Mechanisms of Dihydroartemisinin and Dihydroartemisinin/Holotransferrin Cytotoxicity in T-Cell Lymphoma Cells

Qiuyan Wang 1,#, Shaoling Wu 1,*,#, Xindong Zhao 2, Chunting Zhao 1, Hongguo Zhao 1, Lanfen Huo 1
Editor: Xuefeng Liu3
PMCID: PMC4621048  PMID: 26502166

Abstract

The validated therapeutic effects of dihydroartemisinin (DHA) in solid tumors have encouraged us to explore its potential in treating T-cell lymphoma. We found that Jurkat cells (a T-cell lyphoma cell line) were sensitive to DHA treatment with a IC50 of dihydroartemisinin. The cytotoxic effect of DHA in Jurkat cells showed a dose- and time- dependent manner. Interestingly, the cytotoxic effect of DHA was further enhanced by holotransferrin (HTF) due to the high expression of transferrin receptors in T-cell lymphoma. Mechanistically, DHA significantly increased the production of intracellular reactive oxygen species, which led to cell cycle arrest and apoptosis. The DHA treatment also inhibited the expression of protumorgenic factors including VEGF and telomerase catalytic subunit. Our results have proved the therapeutic effect of DHA in T-cell lymphoma. Especially in combination with HTF, DHA may provide a novel efficient approach in combating the deadly disease.

Introduction

Lymphoma is one of the most common malignant tumors of the hematological system. Furthermore, the incidence of lymphoma is increasing across multiple age brackets. Current treatment options for lymphoma include combination radiotherapy and chemotherapy, biological therapy, or hematopoietic stem cell transplantation.
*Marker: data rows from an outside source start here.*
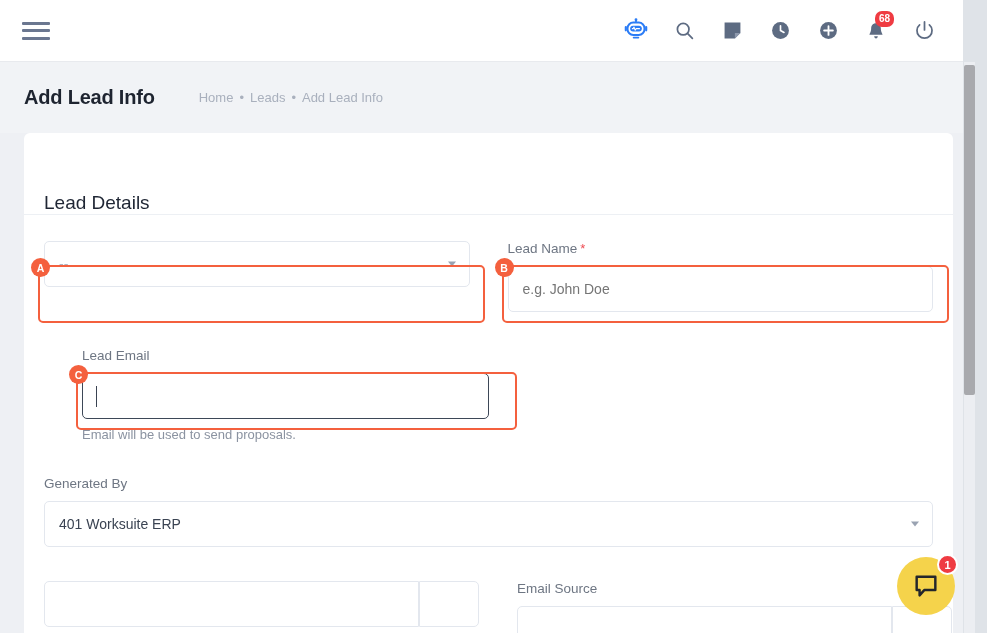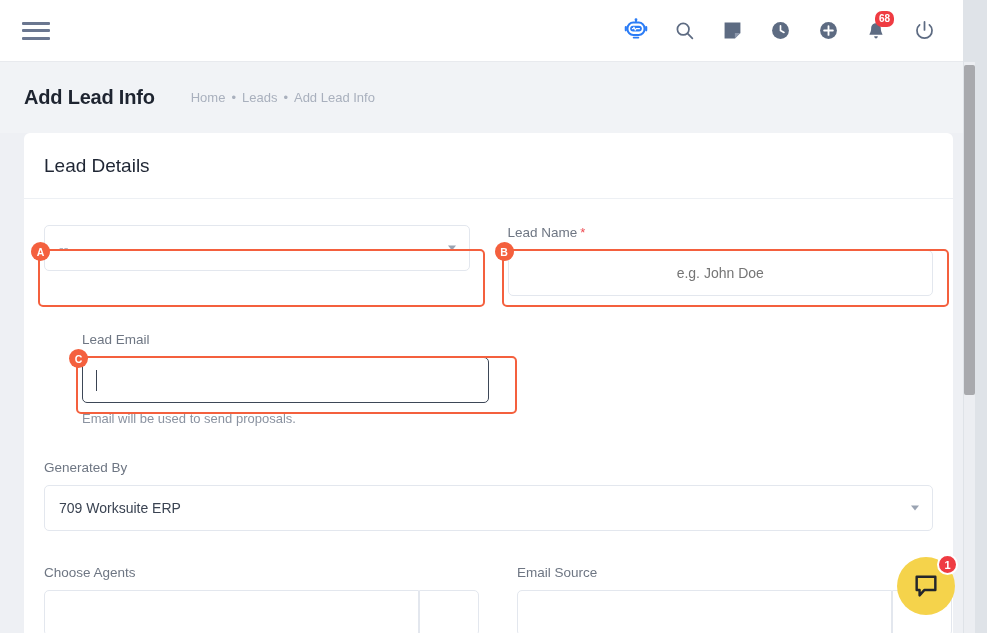--- a/index.html
+++ b/index.html
@@ -44,30 +44,30 @@
   
   .pagehead {
     position: absolute; left: 0; top: 62px; width: 963px; height: 71px;
     background: #f1f3f6;
     display: flex; align-items: center; gap: 19px;
   }
   .pagehead h1 {
     margin: 0 0 0 24px; font-size: 20px; font-weight: bold; color: #1e2430;
     letter-spacing: -0.2px;
   }
-  .crumbs { margin-left: 17px; font-size: 13px; color: #a9b0bd; display: flex; align-items: center; gap: 6px; }
+  .crumbs { margin-left: 25px; font-size: 13px; color: #a9b0bd; display: flex; align-items: center; gap: 6px; }
   .crumb-sep { font-size: 13px; color: #a9b0bd; }
 
   
   .card {
     position: absolute; left: 24px; top: 133px;
     width: 929px; min-height: 520px;
     background: #fff; border-radius: 6px 6px 0 0;
   }
-  .card-head { height: 66px; display: flex; align-items: center; border-bottom: 1px solid #edf0f4; }
+  .card-head { height: 82px; display: flex; align-items: flex-end; border-bottom: 1px solid #edf0f4; }
   .card-head h2 { margin: 0 0 0 20px; font-size: 19px; font-weight: normal; color: #1f2634; }
   .card-body { padding: 26px 20px 0 20px; }
 
   
   .row { display: flex; gap: 38px; }
   .col { width: 435px; position: relative; }
   .col.full { width: 908px; }
 
   .flabel { font-size: 13.5px; color: #6e7683; margin-bottom: 10px; display: block; }
   .req { color: #ee4b52; font-size: 13px; margin-left: 3px; }
@@ -238,21 +238,21 @@
             <span class="sel-arrow"></span>
           </div>
           <div class="anno" style="left:-6px; top:24px; width:447px; height:58px;"></div>
           <div class="anno-badge" style="left:-13px; top:17px;">A</div>
         </div>
 
         <div class="col">
           <label class="flabel">
             <span>Lead Name</span><span class="req">*</span>
           </label>
-          <input class="ctrl" type="text" value="" style="color: #737373; text-align: center;" placeholder="e.g. John Doe">
+          <input class="ctrl" type="text" value="" style="color: #737373;" placeholder="e.g. John Doe">
           <div class="anno" style="left:-6px; top:24px; width:447px; height:58px;"></div>
           <div class="anno-badge" style="left:-13px; top:17px;">B</div>
         </div>
 
       </div>
 
       <div class="row" style="margin-top:36px;padding-left:38px;">
 
         <div class="col">
           <label class="flabel">Lead Email</label>
@@ -264,30 +264,29 @@
           <div class="anno-badge" style="left:-13px; top:17px;">C</div>
         </div>
 
         <div class="col"></div>
       </div>
 
       <div class="row" style="margin-top:34px;align-items:flex-end;">
         <div class="col full">
           <label class="flabel">Generated By</label>
           <div class="ctrl">
-            <span>709 Worksuite ERP</span>
+            <span>401 Worksuite ERP</span>
             <span class="sel-arrow"></span>
           </div>
         </div>
       </div>
 
       <div class="row" style="margin-top:34px;">
 
         <div class="col">
-          <label class="flabel">Choose Agents</label>
           <div style="display:flex;">
             <div class="ctrl" style="border-radius:5px 0 0 5px; width:375px;"></div>
             <div class="ctrl" style="width:60px; border-radius:0 5px 5px 0; justify-content:center; color:#8b93a1; font-size:13px;"></div>
           </div>
         </div>
 
         <div class="col">
           <label class="flabel">Email Source</label>
           <div style="display:flex;">
             <div class="ctrl" style="border-radius:5px 0 0 5px; width:375px;"></div>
Despite advances in radiotherapy techniques and improved chemotherapy regimens, the 5-year survival rate for non-Hodgkin lymphoma is still low at approximately 69% [1], and the cure rate for T-cell lymphoma remains relatively poor. Novel strategies to improve the cure rate of patients with T-cell lymphoma are therefore urgently required.

Dihydroartemisinin (DHA) is the most active derivative of artemisinin and is isolated from the traditional Chinese herb Artemisia annua L. DHA possesses a potent anti-malarial effect, and recent studies have revealed a cytotoxic effect of DHA on several malignant tumor cell lines including those derived from ovarian, pancreatic, hepatocellular, and breast cancers [26]. This effect is likely mediated by an endoperoxide-bridge within the DHA molecule that facilitates production of free radicals or reactive intermediates after reacting with ferrous atoms [7,8], ultimately causing damage to biological macromolecules [9]. Artemisinin is activated by intracellular iron [10], and combined exposure to holotransferrin (HTF) and DHA can cause rapid death of leukemic cells [11]. Therefore, we speculated that DHA and HTF in combination could effectively target T-cell lymphoma cells. However, few studies to date have comprehensively assessed the cytotoxic mechanisms induced by DHA or DHA/HTF in T-cell lymphoma cells, and little is known regarding the antineoplastic potential of these drugs in T-cell lymphoma.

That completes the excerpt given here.